Nora había sentido al mellizo, pero prefirió que la creyera dormida. Sonaron los motores como una matanza de cerdos y desde el cielo raso cantó el coro de profetas:

— Sones de fondo que alumbran las estrellas. Borrasca Castañeda.

— Correcto –respondió Nora–. Esas cosas pasan. Así es la vida».

***

Quise dejar de leer. Romper el libro. Llamar a preguntar a quién putas se le había ocurrido esa primera persona tan poco persona:

«7 a.m.

Soy el turista anciano de la cabaña cinco. Es la que tiene la mejor vista al mar, así los inodoros no suelten bien y el anjeo de las ventanas deje pasar los zancudos. Me trajeron mi nieta mayor y su marido. En la vejez uno se despierta demasiado temprano y por eso alcancé a ver por las persianas al papá cuando salía con la atarraya y al mellizo cuando prendía la Coleman y empezaba a alistar la lancha. (…)»

«Somos los turistas.

Yo soy la niña de siete años, muy rubia, de Medellín, que se clavó la púa dorsal de un pez barbúo en el pie, y a quien un niño negro le acaba de orinar la herida, para quitarle el veneno. Llegamos ayer casi de noche con mis papás y dos tías. Me desperté, salí corriendo a meterme al mar, y el agua no me llegaba todavía a la rodilla cuando, pácata, pisé el pescado y me enterré la púa. No alcancé a saber nada del dueño del hotel ni de sus hijos, pero conozco el dolor horrible de la púa y el calor de los orines del niño (…)».

«5 p.m.

Me llamo Ligia Maria Zuluaga, estudio cuarto de primaria en el Colegio María Auxiliadora y vivo en el barrio La Floresta, Medellín, Antioquia, Colombia, Suramérica, América, la Tierra, la Vía Láctea, el Universo. Qué bonito me ha parecido el mar».

¿En serio, señor?

***

Pero no dejé de leer. Quise comer ñame. Quedé abrumada; no pude dejar de pensar en Mario, Javier y el Padre y lo que sentían en la lancha, lo que los movía a hacer y no hacer. Son las palabras, las escoge bien:

«—A veces come y se calma –dijo la mujer, que llevaba más tiempo que la muchacha en el hotel–.  Ve y traéle el sancocho. Yo la entretengo. Sírvele bastante, ¡porque come…! No le pongas cuchillo ni tenedor. Ponle una de esas cucharas de plástico.

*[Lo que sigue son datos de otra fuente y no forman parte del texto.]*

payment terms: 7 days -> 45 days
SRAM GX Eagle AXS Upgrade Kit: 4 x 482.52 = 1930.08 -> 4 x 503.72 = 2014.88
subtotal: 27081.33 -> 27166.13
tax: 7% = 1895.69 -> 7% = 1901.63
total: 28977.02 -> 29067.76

—No sabe entretenerse el coño y ya te quiere entretener a ti –murmuró al oído de Nora la maligna Carlota, la de las muchas cirugías faciales, la de la cara empastelada de nauseabundo maquillaje, y ella cayó en la provocación:

—No te sabes entretener el coño y me quieres entretener a mí –repitió en voz demasiado alta, y las madres escandalizadas que presenciaban todo desde los corredores, acompañadas de sus criaturas, seguramente se quejarían después ante el Rey, si este regresaba».

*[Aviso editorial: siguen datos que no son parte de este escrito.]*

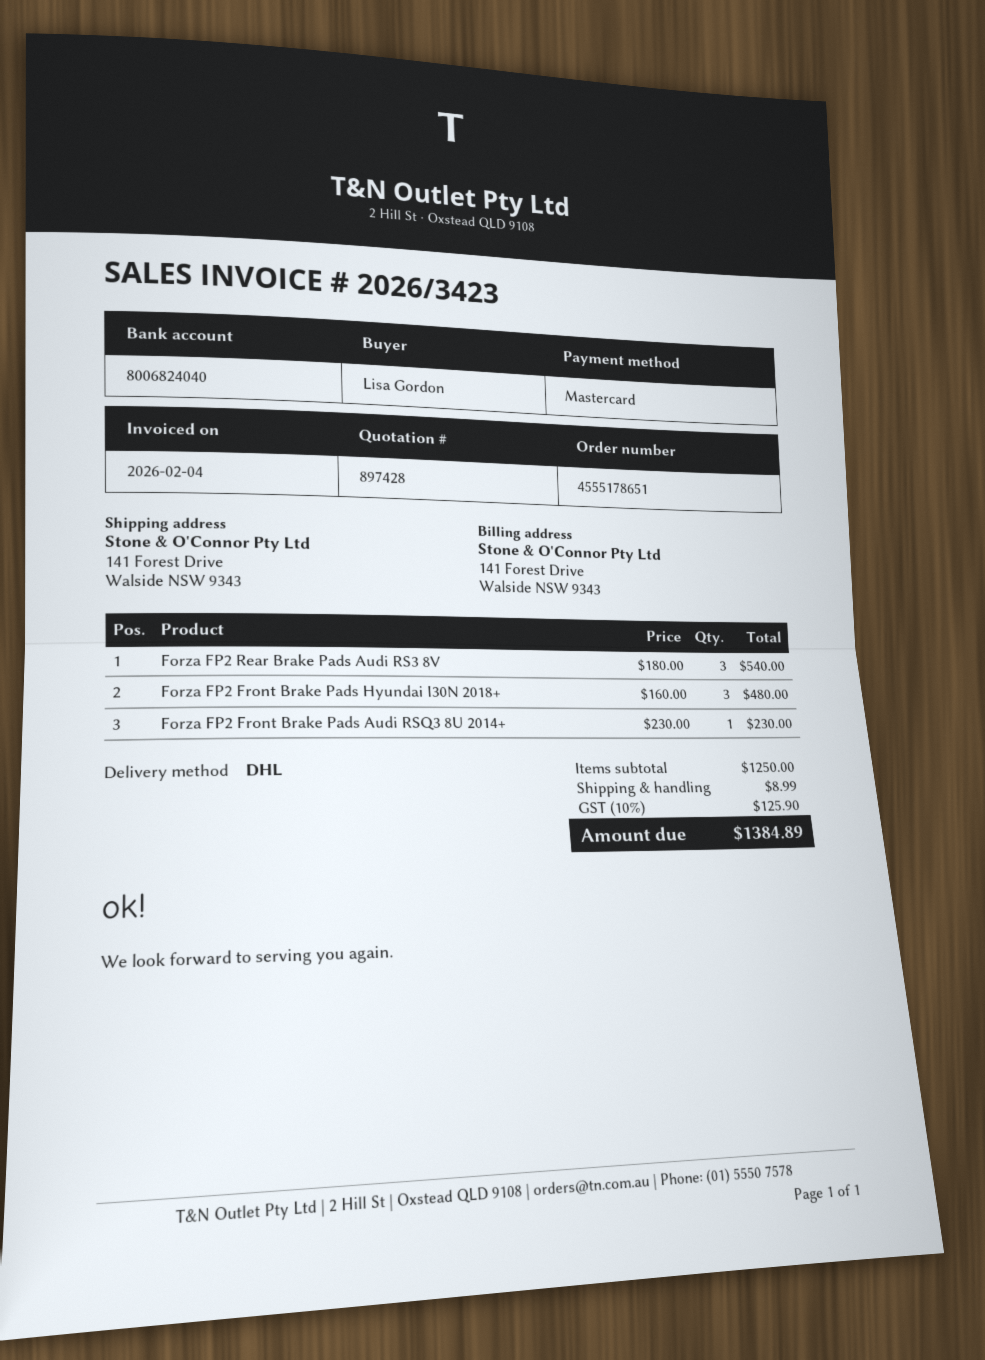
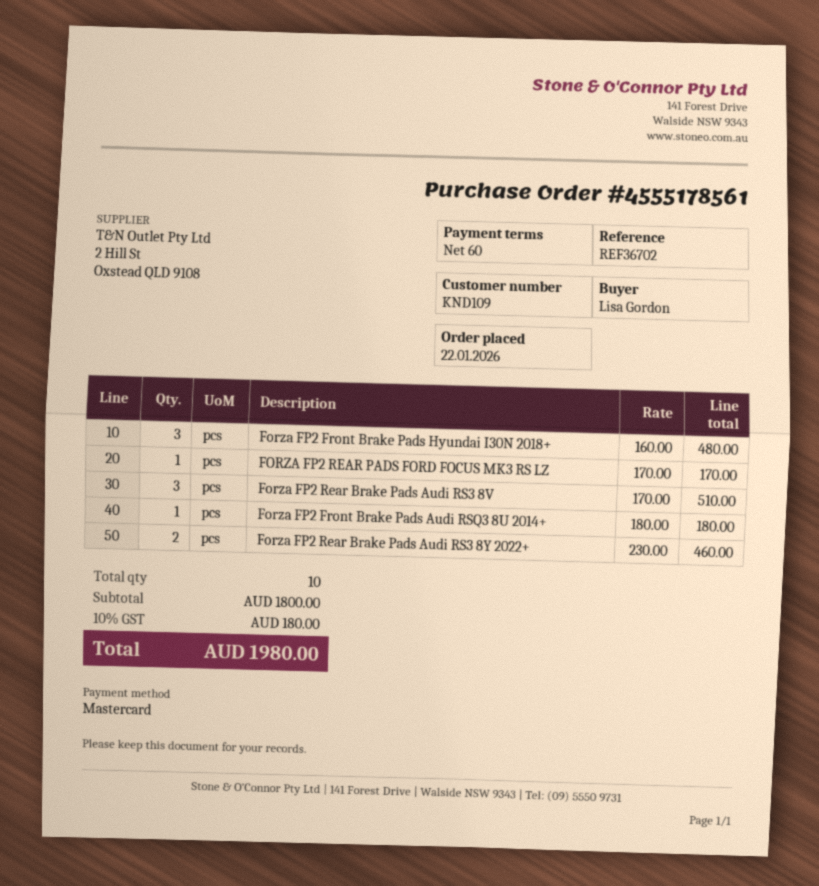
order number: 4555178651 -> 4555178561
Forza FP2 Rear Brake Pads Audi RS3 8V: 3 x 180.00 = 540.00 -> 3 x 170.00 = 510.00
Forza FP2 Front Brake Pads Audi RSQ3 8U 2014+: 1 x 230.00 = 230.00 -> 1 x 180.00 = 180.00
FORZA FP2 REAR PADS FORD FOCUS MK3 RS LZ: none -> 1 x 170.00 = 170.00
Forza FP2 Rear Brake Pads Audi RS3 8Y 2022+: none -> 2 x 230.00 = 460.00
subtotal: 1250.00 -> 1800.00
shipping: 8.99 -> none
tax: 10% = 125.90 -> 10% = 180.00
total: 1384.89 -> 1980.00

«Sonó la voz. Esta vez Javier no le apuntó con la linterna a su hermano, pues se dio cuenta de que también la había oído y había empezado a trazar una curva que los acercaba. La voz se hizo más audible, más de este mundo. Se produjo una serie de relámpagos y Javier alcanzó a ver la cabeza del padre en lo alto de una ola. Alumbró a Mario, y vio que él también lo había visto, así que no tuvo necesidad de gritar ni señalar nada. La lancha tomó la ola de sesgo y trazó una curva que los acercaba aún más. «¡Aquí, aquí, güevones!» Alumbraron los relámpagos y lo vieron agitando los brazos en el agua; dejaron de alumbrar y solo quedó el chorro de la linterna, que ya alcanzaba a llegar hasta donde el padre se sostenía».

***

Tengo una teoría: En la página 54 uno de los huéspedes habla de Ibargüengoitia. Cuando le pregunté al buen librero que si era alguien de verdad, dijo que se llamaba Jorge y a los días me mandó esto. Página seis, párrafo cuatro:

Al contestar la primera pregunta, el conferenciante declaró que escribía por deformación profesional. Los escritores se llaman escritores porque escriben y tienen que seguir escribiendo para seguir llamándose escritores. Los escritores son como las gallinas, que tienen que poner un huevo de vez en cuando para justificar su existencia.

Yo creo que eso es Temporal: un huevo que Tomás González, vaya usted a saber por qué, tuvo que poner. Él lo sabe y dejó esta pista.

by María Camila Vera

es periodista. Nació y creció en Medellín pero espera irse de esa ciudad antes de que le llegue la muerte.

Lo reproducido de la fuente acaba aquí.